Maßstab für das Zusammenleben

Die Zehn Gebote auf einer Holztafel. © DANIELLE SPERA

Die Zehn Gebote nehmen im Judentum wie im Christentum einen zentralen Stellenwert ein. Sie bilden die Grundprinzipien ethischen Handelns.

Von Danielle Spera

Sie sind in jeder Synagoge, in jeder Kirche zu finden. Allerdings weichen die Zehn Gebote im Judentum und im Christentum voneinander ab. Das Judentum kennt 613 Gebote, die nach der Überlieferung Moses am Berg Sinai mitgeteilt wurden, davon sind 365 Verbote (die Tage des Jahres) und 248 Gebote (entsprechen den Gliedern des menschlichen Körpers). Die Zehn Gebote sind die ersten dieser 613 und werden in der Thora als „zehn Worte“ (Asseret ha Dibrot), im Griechischen als Dekalog bezeichnet.

Die ersten fünf Gebote im Judentum beginnen mit „Du sollst“ und sind Regeln zwischen Mensch und Gott, die zweiten fünf Gebote beginnen mit „Du sollst nicht“ und gelten als Regeln zwischen den Menschen.
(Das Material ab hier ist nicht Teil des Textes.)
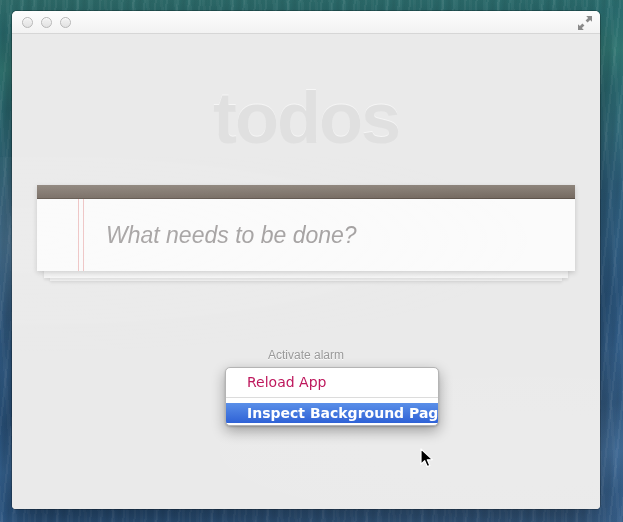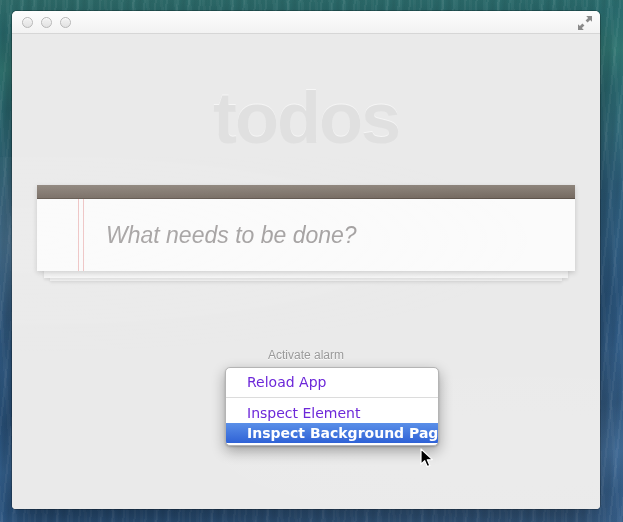"Reload App" .menu-item { color: #6d28d9 -> #be185d }
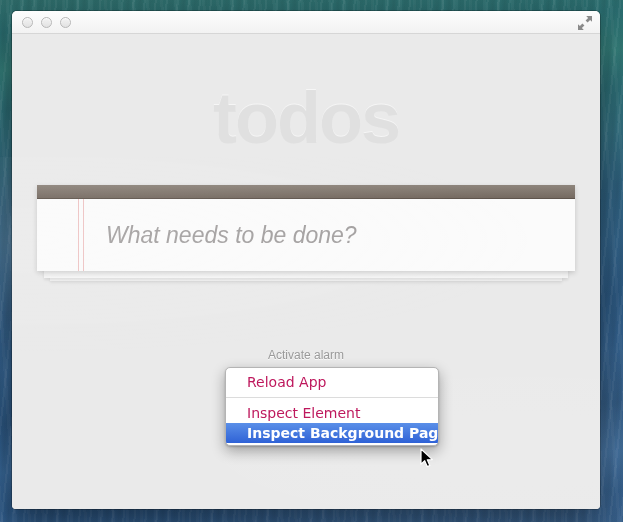"Inspect Element" div.menu-item { html: <div>Inspect Element</div> -> none }
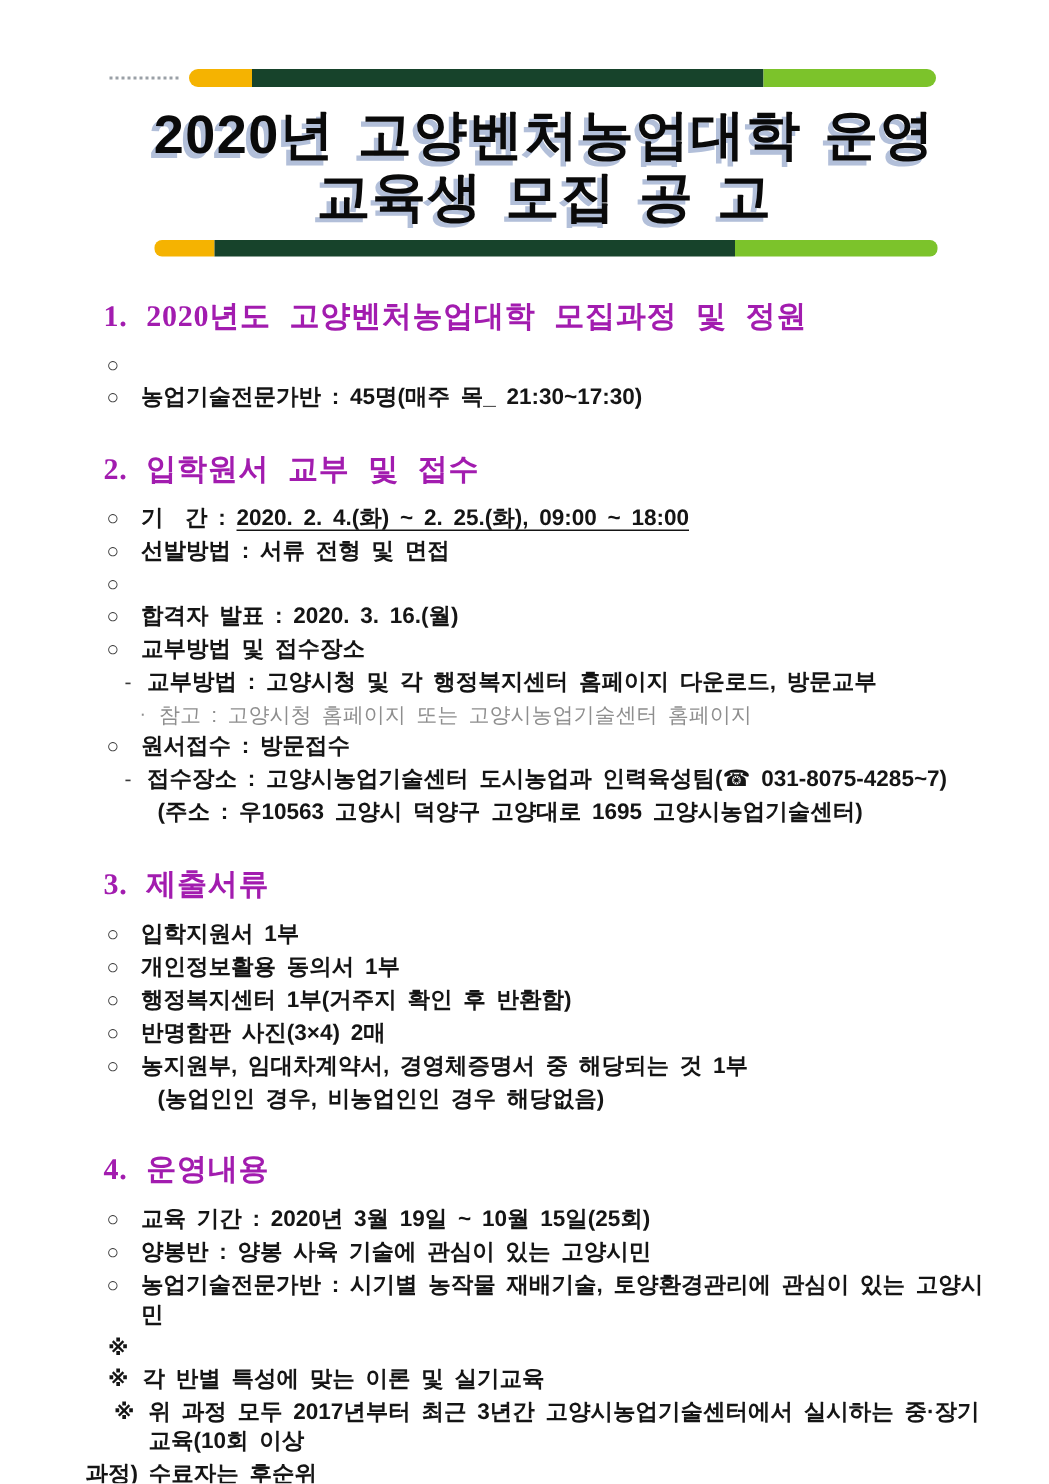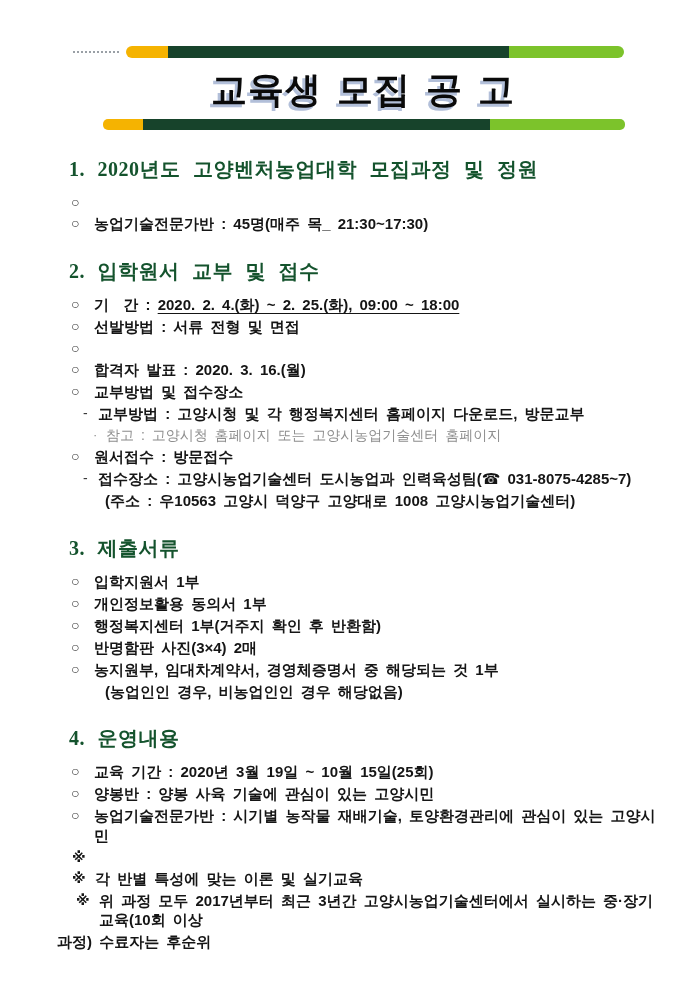"2020년 고양벤처농업대학 운영" div { html: none -> <div>2020년 고양벤처농업대학 운영</div> }
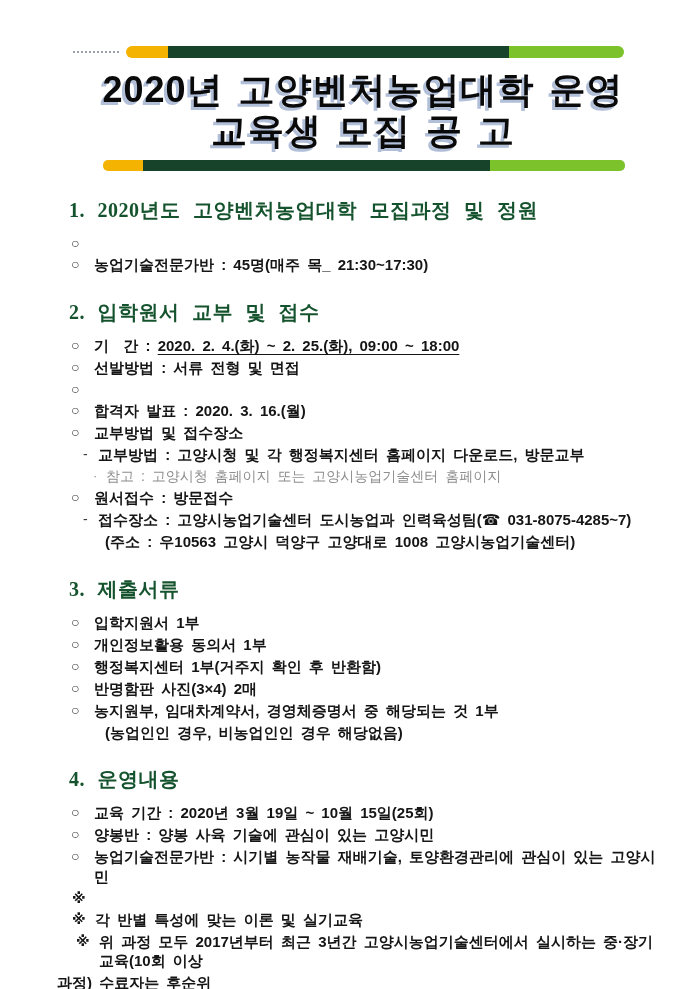"1. 2020년도 고양벤처농업대학 모집과정 및" .sec { color: #14532d -> #a21caf }
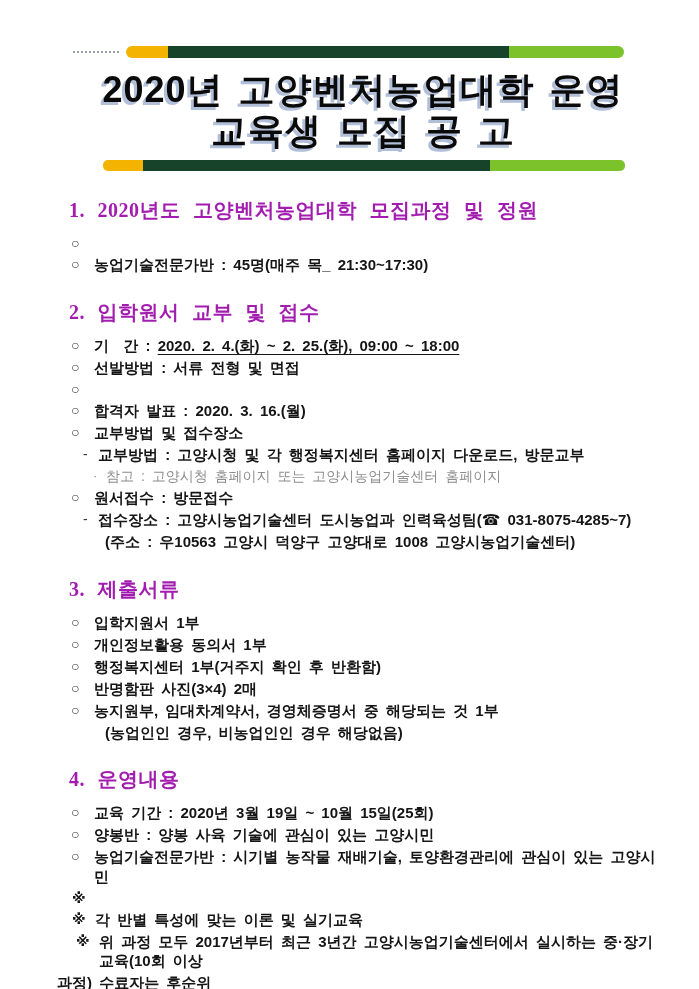"(주소 : 우10563 고양시 덕양구" span.txt { text: 1008 -> 1695 }
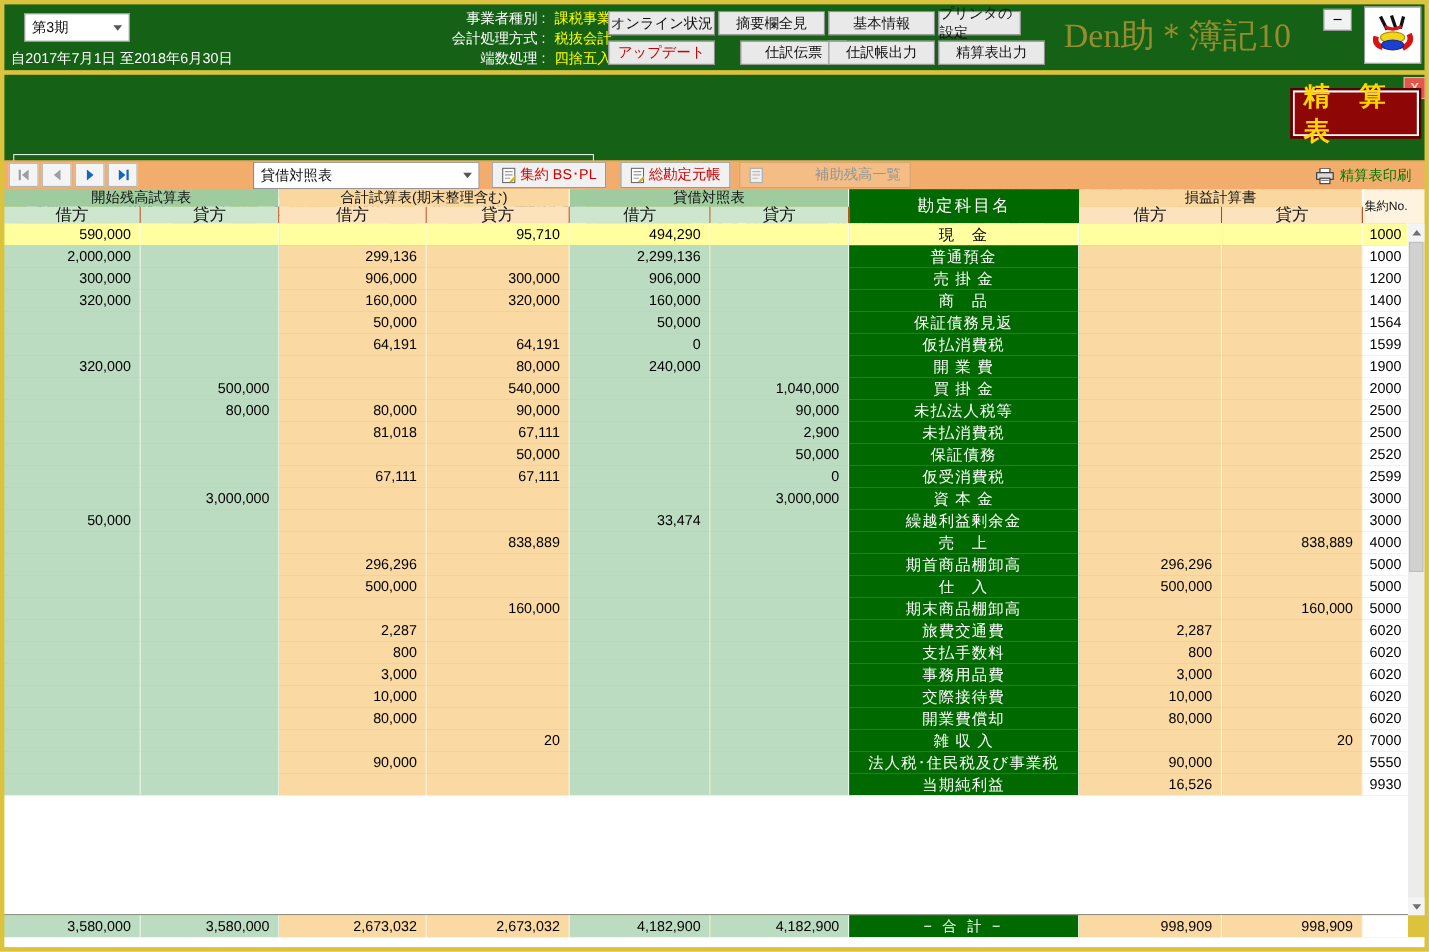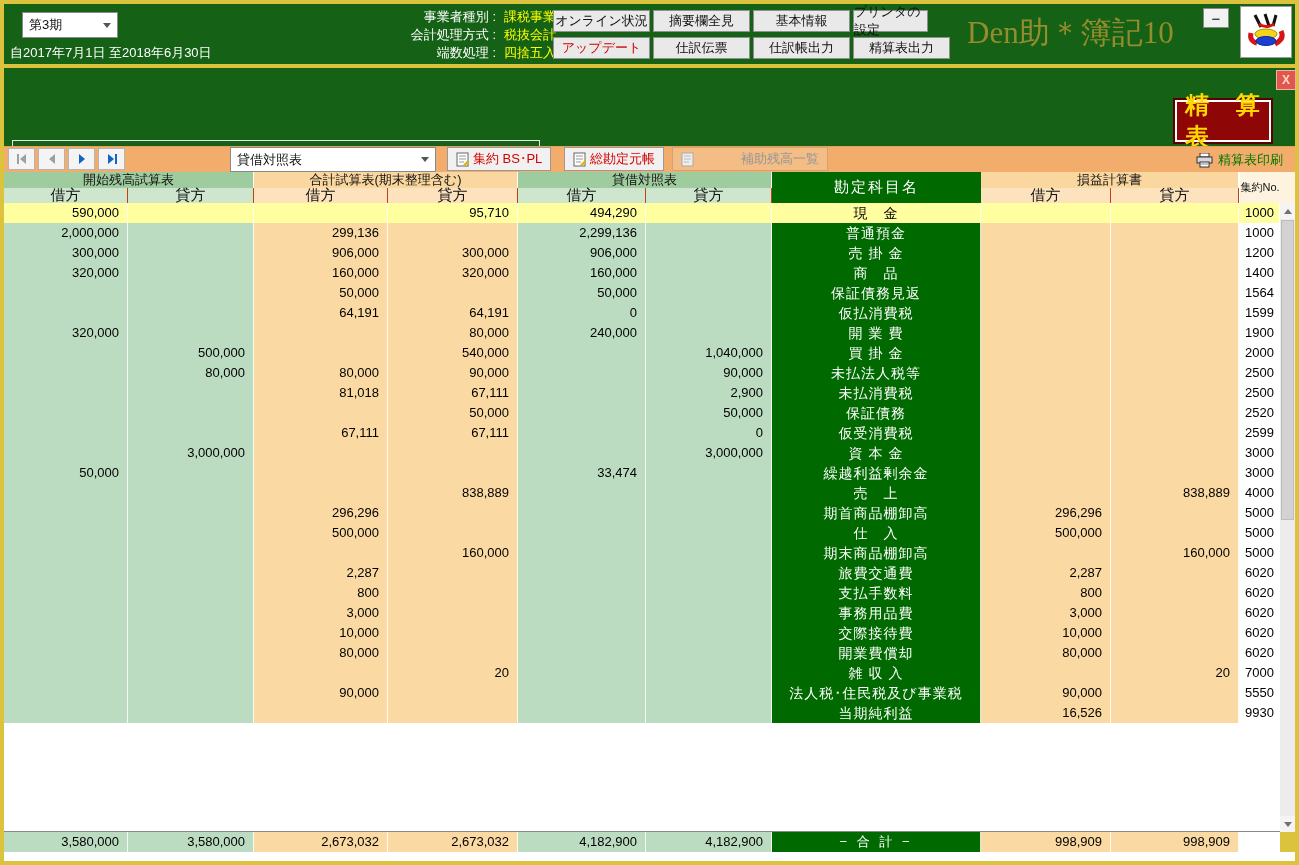"仕訳伝票" div.abs { left: 649px -> 669px }
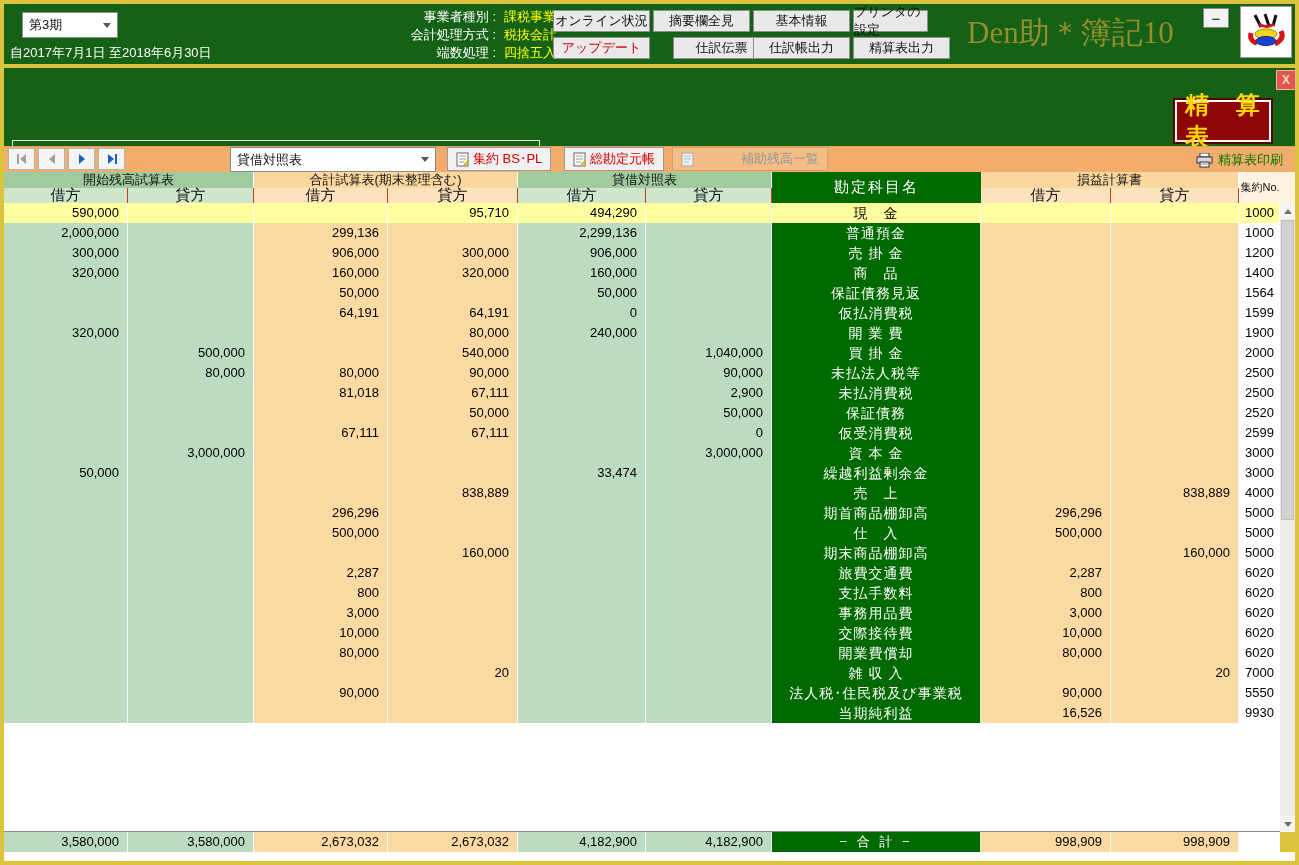"精 算 表" div.abs { top: 30px -> 12px; width: 100px -> 119px }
  1. Ich bin der Herr, dein Gott, der dich aus Ägypten geführt hat.
  2. Du sollst keine anderen Götter haben. Du sollst dir kein Bildnis machen.
  3. Du sollst den Namen Gottes nicht missbrauchen.
  4. Gedenke des Sabbattages, dass du ihn heiligst.
  5. Du sollst deinen Vater und deine Mutter ehren.
  6. Du sollst nicht töten.
  7. Du sollst nicht ehebrechen.
  8. Du sollst nicht stehlen.
  9. Du sollst nicht falsch Zeugnis reden wider deinen Nächsten.
  10. Du sollst nicht begehren, was dein Nächster hat.

 

In der Thora kommen die Zehn Gebote zweimal vor (im zweiten und im fünften Buch Mose), allerdings in etwas unterschiedlichen Fassungen und ohne Nummerierung. Die Gebote gelten sowohl für Juden als auch für Christen, werden im Christentum aber anders gezählt.

Das erste Gebot setzt voraus, dass man die Geschichte des Judentums und die Befreiung aus der ägyptischen Sklaverei kennt: Wir sollen immer daran erinnert werden, dass ein Leben in Freiheit nicht selbstverständlich ist. Das zweite Gebot existiert im Christentum in dieser Form nicht, denn hier gibt es im Gegensatz zum Judentum kein Bilderverbot, weshalb man in Synagogen – abgesehen von wenigen Ausnahmen, etwa dem Wilshire Boulevard Temple in Los Angeles – keine Bilder findet. Die Gründerväter von Hollywood haben diese Synagoge von Filmausstattern mit großflächigen Bibelszenen bemalen lassen.

Das dritte Gebot bedeutet im Judentum, dass man den Namen Gottes nicht unnötig gebrauchen soll. Schriftstücke, auf denen der Name Gottes vorkommt, dürfen im Judentum nicht weggeworfen werden. Das vierte Gebot im Judentum geht weit über die Einhaltung eines Ruhetages hinaus. Der Schabbat soll als etwas ganz Besonderes, als ein heiliger Tag angesehen und vor allem eingehalten werden. Im fünften Gebot heißt es: Wer Vater und Mutter ehrt, dem wird ein langes Leben versprochen. Hier geht es auch um Respekt vor der Schöpfung des Menschen. Vater und Mutter werden gleichermaßen genannt und es wird auf die Wichtigkeit aufmerksam gemacht, dass man über Generationen füreinander sorgen soll, um eine fruchtbare, gut funktionierende Gesellschaft aufrecht zu erhalten.

Auch wenn die Zehn Gebote auf dem Berg Sinai dem jüdischen Volk übergeben wurden, gelten sie heute als normative Lehrsätze der Menschenrechte, denn sie können eigentlich als universales Gesetz gelten, das das Zusammenleben zwischen den Menschen regelt.

Die Tafeln, die am Sinai übergeben wurden, sind zunächst in der Bundeslade und später im Tempel aufbewahrt worden. Die Zehn Gebote finden sich nicht nur als Gesetzestafeln in den Synagogen, sondern sie scheinen auch auf Judaika, zum Beispiel auf Thoraschilden, auf. Auch in den Kirchen sind sie sichtbar angebracht. Vor allem sollten sie uns als ethische Maßstäbe für unsere Handlungen und damit für das Zusammenleben dienen: So wäre eine friedliche Welt nicht mehr nur eine Utopie.